Research Business Partners:

Injurymap facilitates research and academic research with our business partners. This may include sharing your personal data with our business partners to conduct commercial and academic research concerning demography, interests, and consumer preferences in order to gain insights into our users, products and services and to use this for i) internal purposes cf. section 3.1.G., and ii) to improve knowledge of training based on aggregated or de-identifiable data.

Business transactions and reorganisations:

We may at some point decide to sell some of our assets and activities – partly or in whole – to other businesses. Such transactions may include customer information and thereby your personal data and user data. You acknowledge that any such transaction may occur when accepting our online terms and thereby that any other business acquiring assets and activities from us may continue to use and process your personal data.

Social Media Platforms:

We may share some of your personal information with Facebook and Google Ads for remarketing purposes.

7. Data retention and deletion
We process your personal data for as long as you have an active account in the app.

You are able to edit your account at any time. You are also able to delete your account. If you delete your account, we will immediately delete or anonymize your personal data.

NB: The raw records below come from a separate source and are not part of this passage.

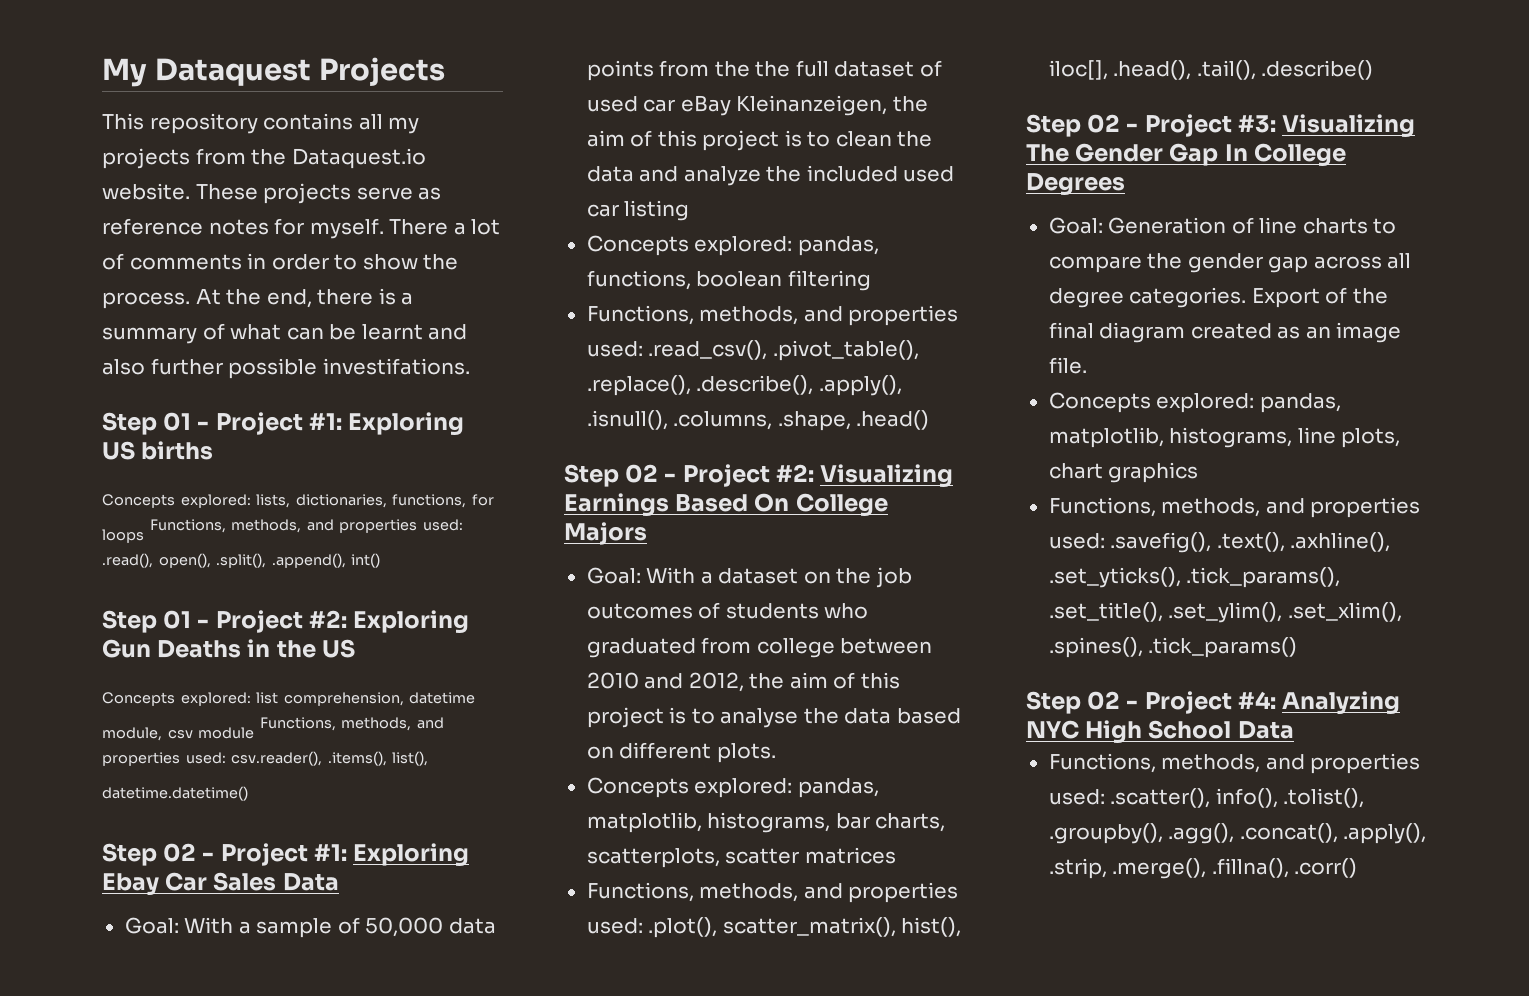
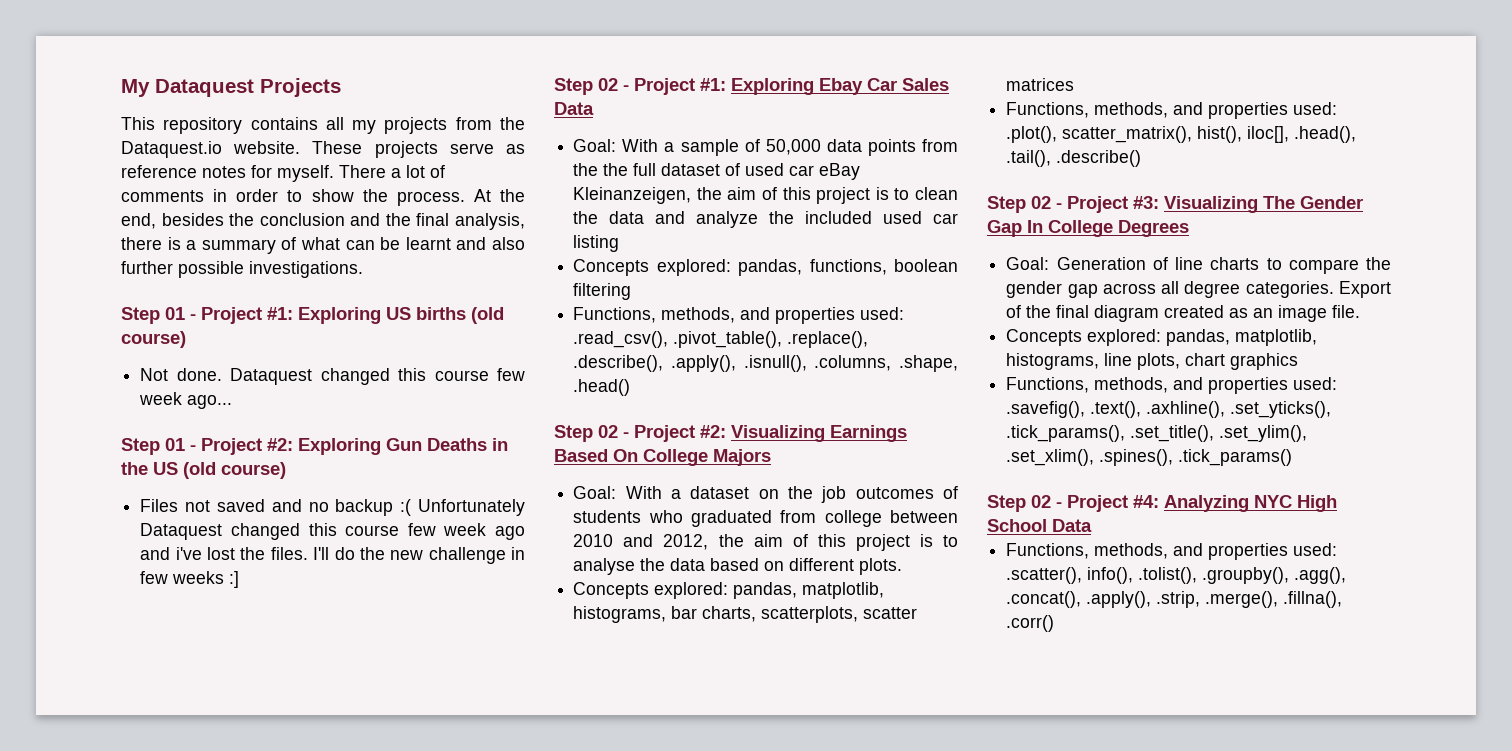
(312, 298) none -> [161,213,525,230] besides the conclusion and the final analysis,
[322,358,470,375] investifations. -> [249,261,363,278] investigations.
[102,494,494,508] [102,519,463,543] [102,553,381,568] // Concepts explored: lists, dictionaries, functions, for loops Functions, methods, and properties used: .read(), open(), .split(), .append(), int() -> [471,307,504,324] [121,331,186,348] [140,368,525,385] [139,392,233,409] (old course) // Not done. Dataquest changed this course few week ago...
[102,692,476,706] [102,717,444,741] [102,751,429,766] [102,786,248,801] // Concepts explored: list comprehension, datetime module, csv module Functions, methods, and properties used: csv.reader(), .items(), list(), datetime.datetime() -> [183,462,286,479] [140,499,525,516] [140,523,525,540] [140,547,525,564] [140,571,240,588] (old course) // Files not saved and no backup :( Unfortunately Dataquest changed this course few week ago and i've lost the files. I'll do the new challenge in few weeks :]

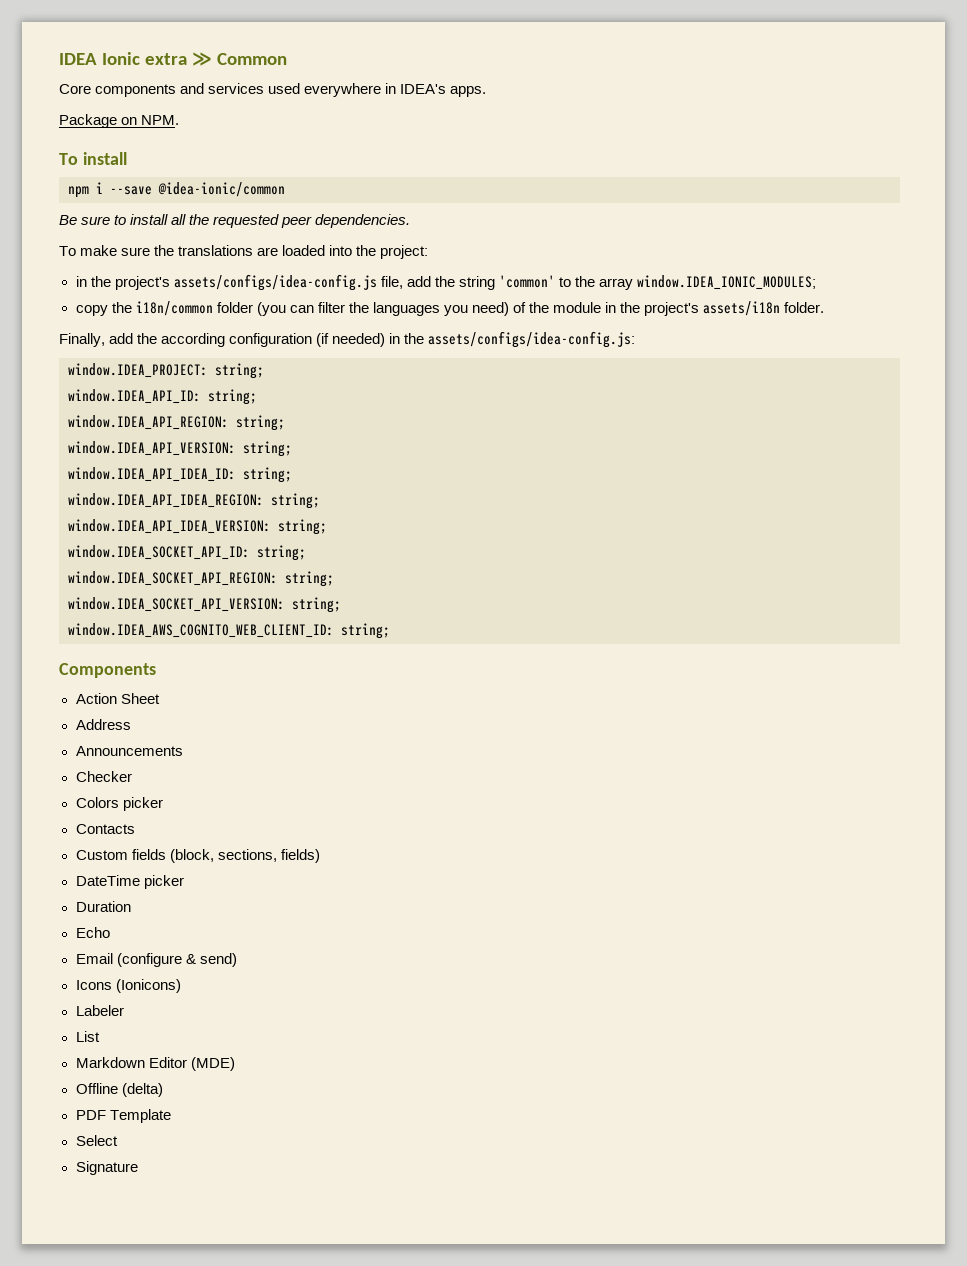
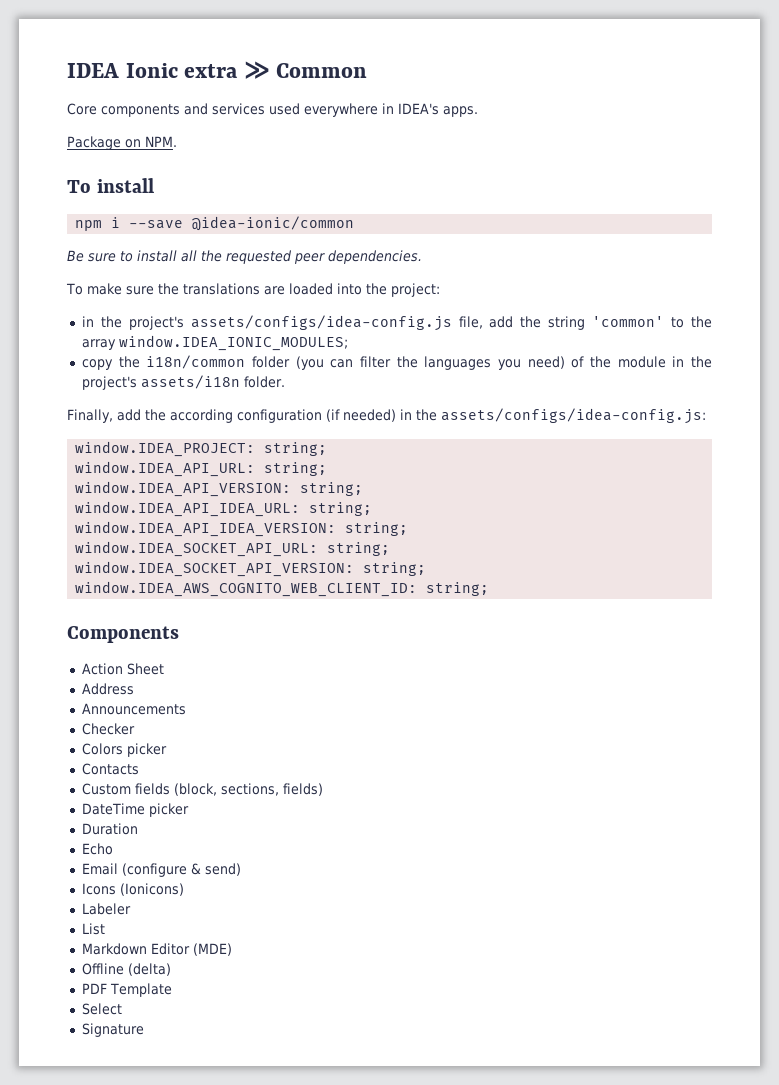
[68,389,257,405] [68,415,229,430] window.IDEA_API_ID: string; // window.IDEA_API_REGION: -> [75,461,256,477] window.IDEA_API_URL:
[68,467,292,483] [68,493,264,508] window.IDEA_API_IDEA_ID: string; // window.IDEA_API_IDEA_REGION: -> [75,501,301,517] window.IDEA_API_IDEA_URL:
[68,545,306,561] [68,571,278,586] window.IDEA_SOCKET_API_ID: string; // window.IDEA_SOCKET_API_REGION: -> [75,541,319,557] window.IDEA_SOCKET_API_URL:

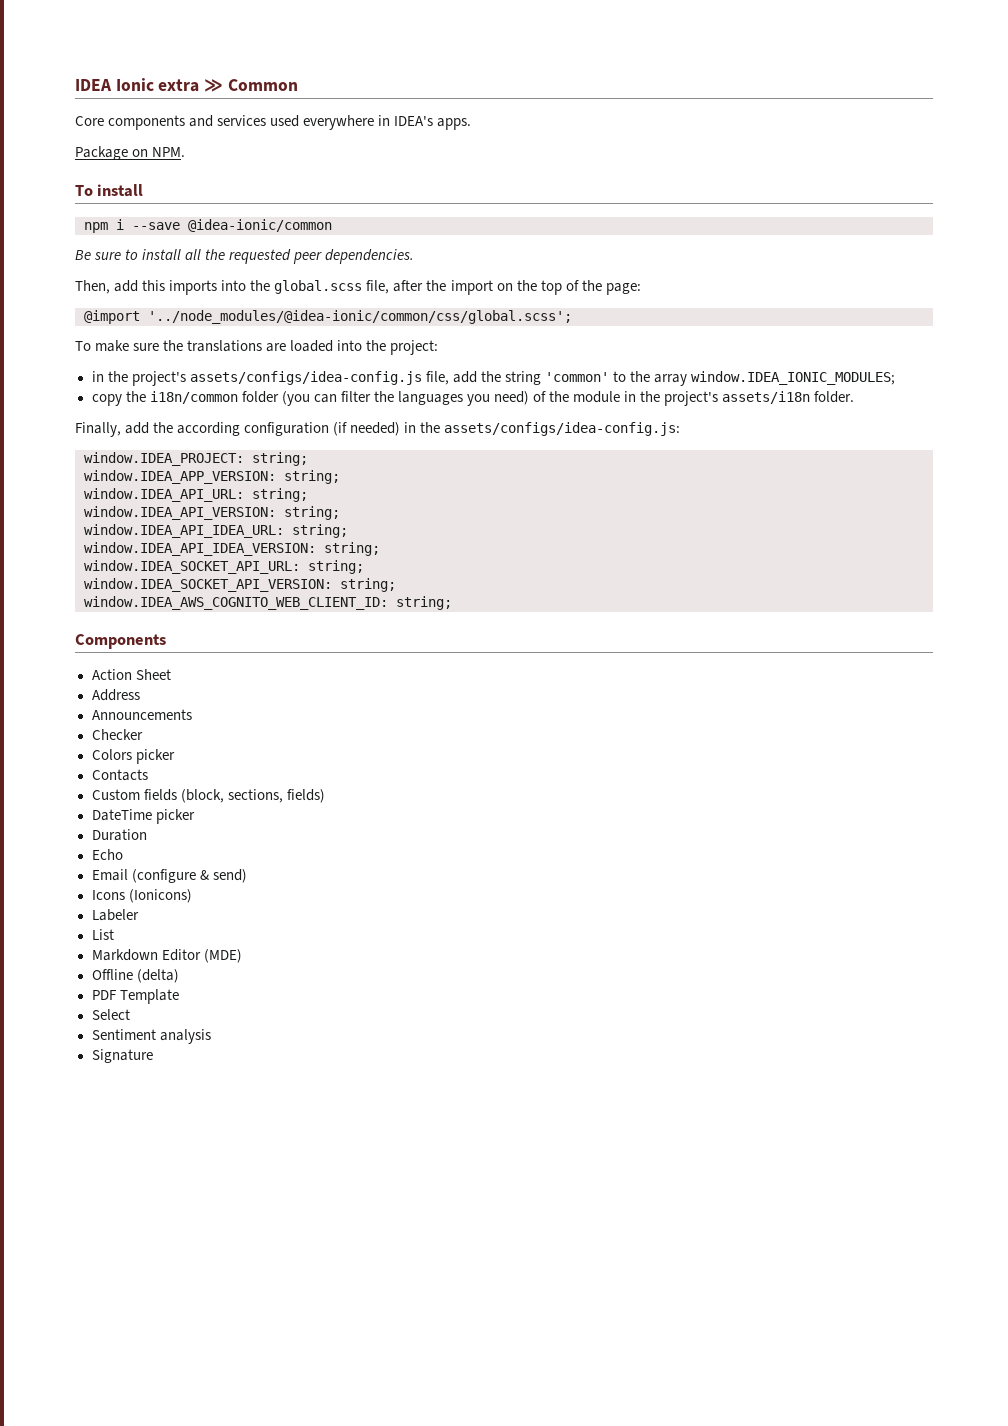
(422, 257) none -> [75,280,641,295] [84,310,572,324] // Then, add this imports into the global.scss file, after the import on the top of the page: // @import '../node_modules/@idea-ionic/common/css/global.scss';
(328, 449) none -> [84,470,340,484] // window.IDEA_APP_VERSION: string;
(122, 1009) none -> [91,1029,211,1044] // Sentiment analysis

We may at any time, if your use of the app is in violation with our online terms, delete your account and associated personal data.We only retain your personal data longer if necessary for us to comply with legal obligations or to enforce our online terms.

8. Your rights

According to the GDPR, you have certain rights over personal data processed by us:

• You have a right of access to the information that we process about you as well as certain other information;
• You have the right to have inaccurate Personal Information concerning you rectified;
• In special cases, you have the right to have Personal Information about you erased before our general erasure time;
• In certain cases, you have the right to restrict the processing of your Personal Information;
• In certain cases, you have the right to object to our otherwise legitimate processing of your Personal Information; and
• In certain cases, you have the right to receive your Personal Information in a structured, commonly used and machine-readable format and to transmit such personal data from one data controller to another without hindrance (data portability).

9. Contact information

To exercise your rights, or if you have any questions regarding our processing of your personal data, please contact us by using the contact information in the beginning of this Privacy Policy. We will immediately evaluate your request and revert no later than one month after receiving the request to let you know if it is possible to meet the request.

You can complain about our processing of your Personal Information to the Danish Data Protection Agency, Carl Jacobsens Vej 35, 2500 Valby, e-mail: [email protected].